The RSA Conference 2026 addressed the security challenges posed by AI agents. With millions of non-human identities emerging, organizations face new risks. It's essential to adapt security measures to protect these identities effectively.
What Happened
The RSA Conference 2026 highlighted a critical issue in cybersecurity: the security of non-human identities (NHIs). As AI technology evolves, businesses are deploying AI agents at an unprecedented rate. In 2025, there were approximately 28.6 million active AI agents globally, a number expected to surge to over 2.2 billion by 2030. This rapid growth is reshaping the landscape of identity management, introducing unique risks that traditional security measures are ill-equipped to handle.

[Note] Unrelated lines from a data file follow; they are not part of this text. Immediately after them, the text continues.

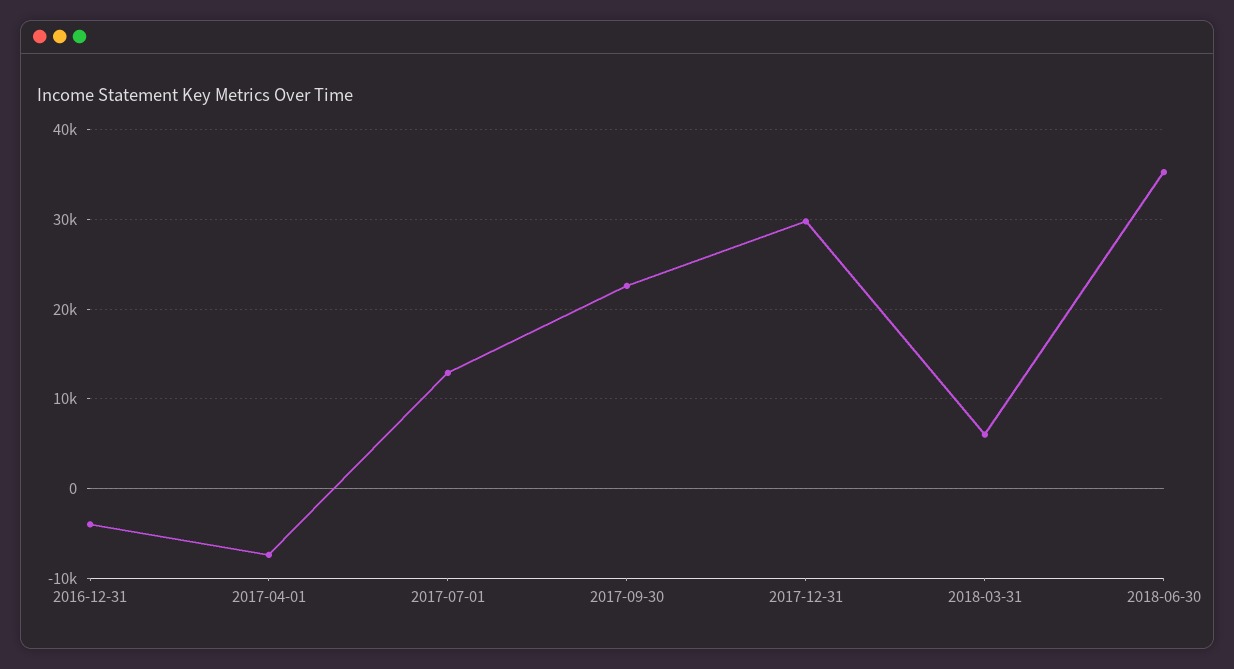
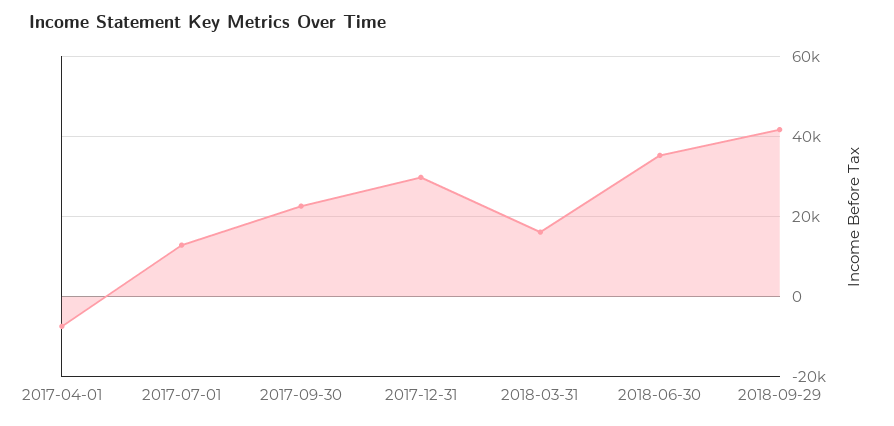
2016-12-31: -4000 -> none
2018-03-31: 6000 -> 16000
2018-09-29: none -> 42000

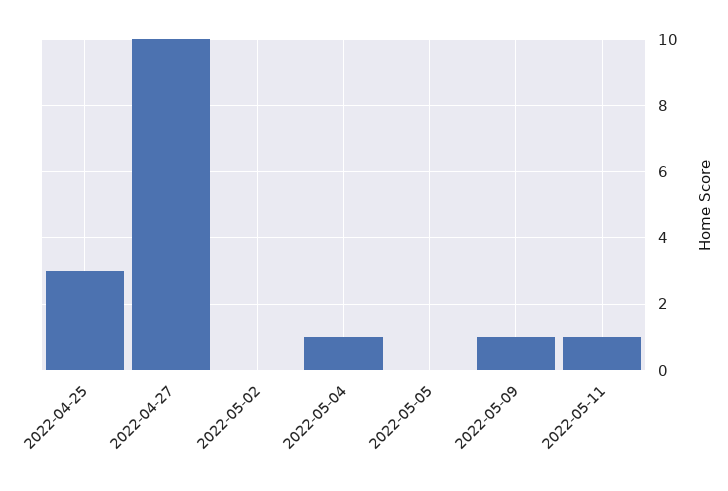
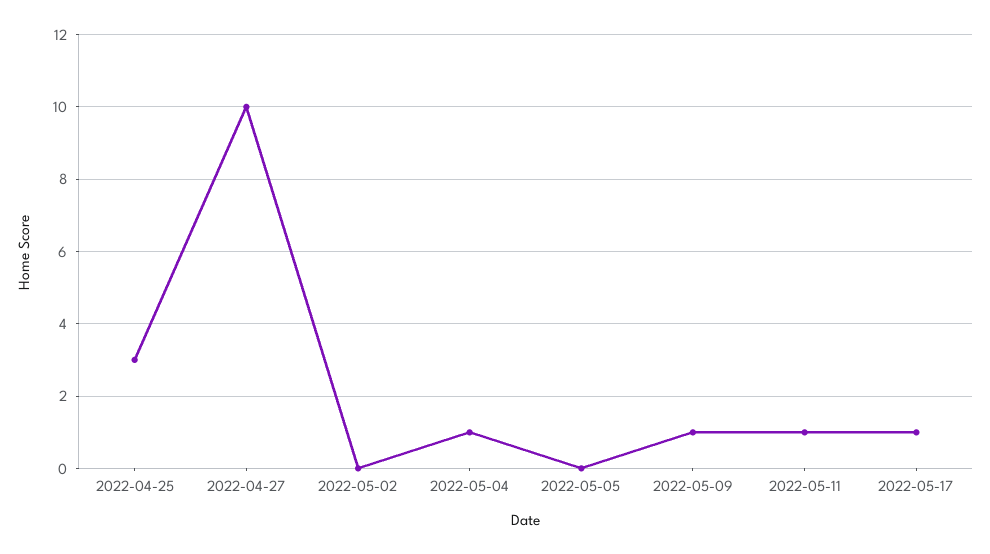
2022-05-17: none -> 1

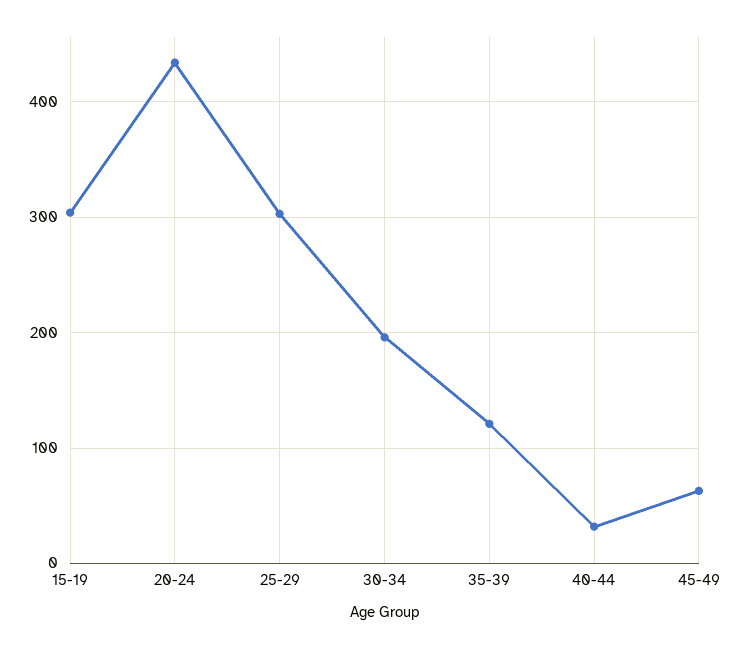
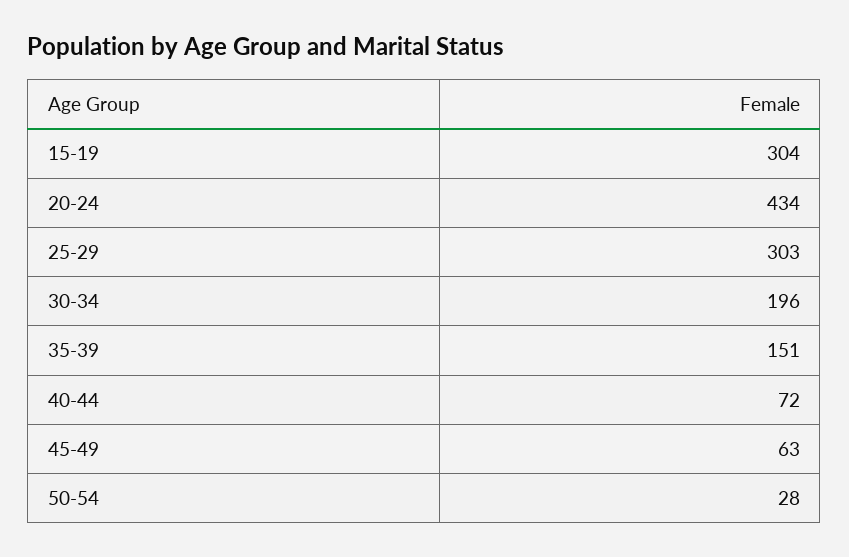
35-39: 120 -> 151
40-44: 30 -> 72
50-54: none -> 28

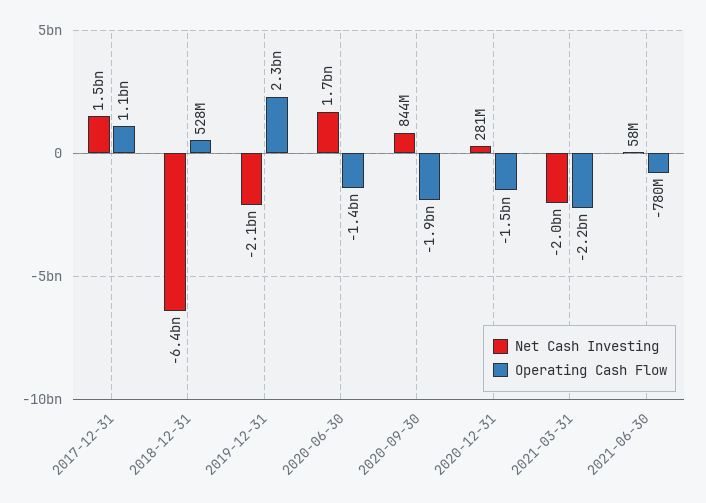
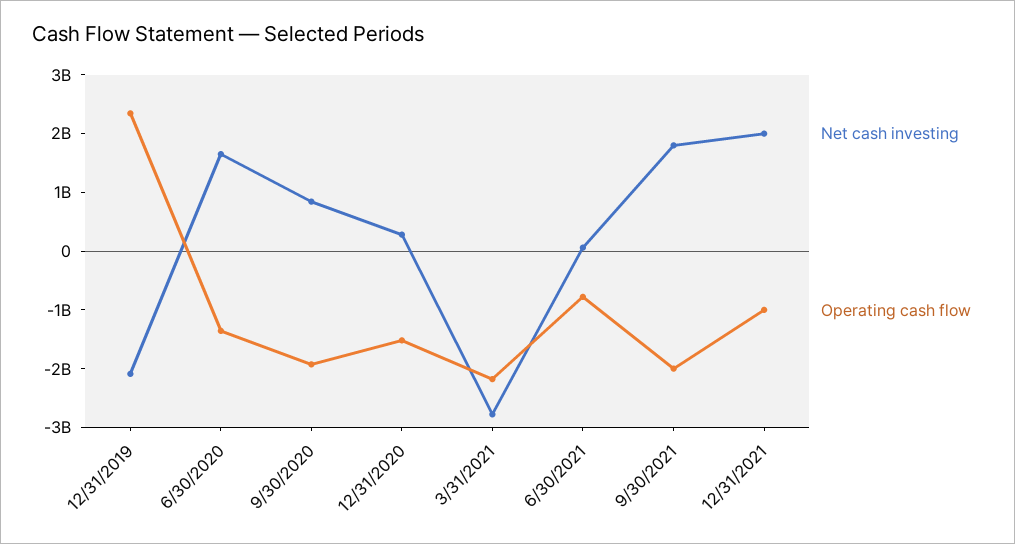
Net Cash Investing, 2017-12-31: 1500000000 -> none
Operating Cash Flow, 2017-12-31: 1100000000 -> none
Net Cash Investing, 2018-12-31: -6400000000 -> none
Operating Cash Flow, 2018-12-31: 528000000 -> none
Net Cash Investing, 2021-03-31: -2000000000 -> -2800000000
Net Cash Investing, 9/30/2021: none -> 1800000000
Operating Cash Flow, 9/30/2021: none -> -2000000000
Net Cash Investing, 12/31/2021: none -> 2000000000
Operating Cash Flow, 12/31/2021: none -> -1000000000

AI agents operate differently from human users. They often lack clear ownership and are created on-demand, leading to fragmented management processes. This creates vulnerabilities that attackers can exploit, especially since NHIs can outnumber human identities by a staggering 100:1. As highlighted by Cisco’s Jeetu Patel at the conference, traditional security models are breaking down under the weight of these new demands.
Who's Being Targeted
The risks associated with NHIs are not just theoretical; they have real-world implications. A notable incident involved a misconfigured Supabase database that exposed approximately 1.5 million API authentication tokens shortly after the launch of an AI agent social network. Attackers can leverage these exposed tokens to impersonate AI agents, creating significant insider threats, especially if these agents have access to sensitive internal systems like email or Slack.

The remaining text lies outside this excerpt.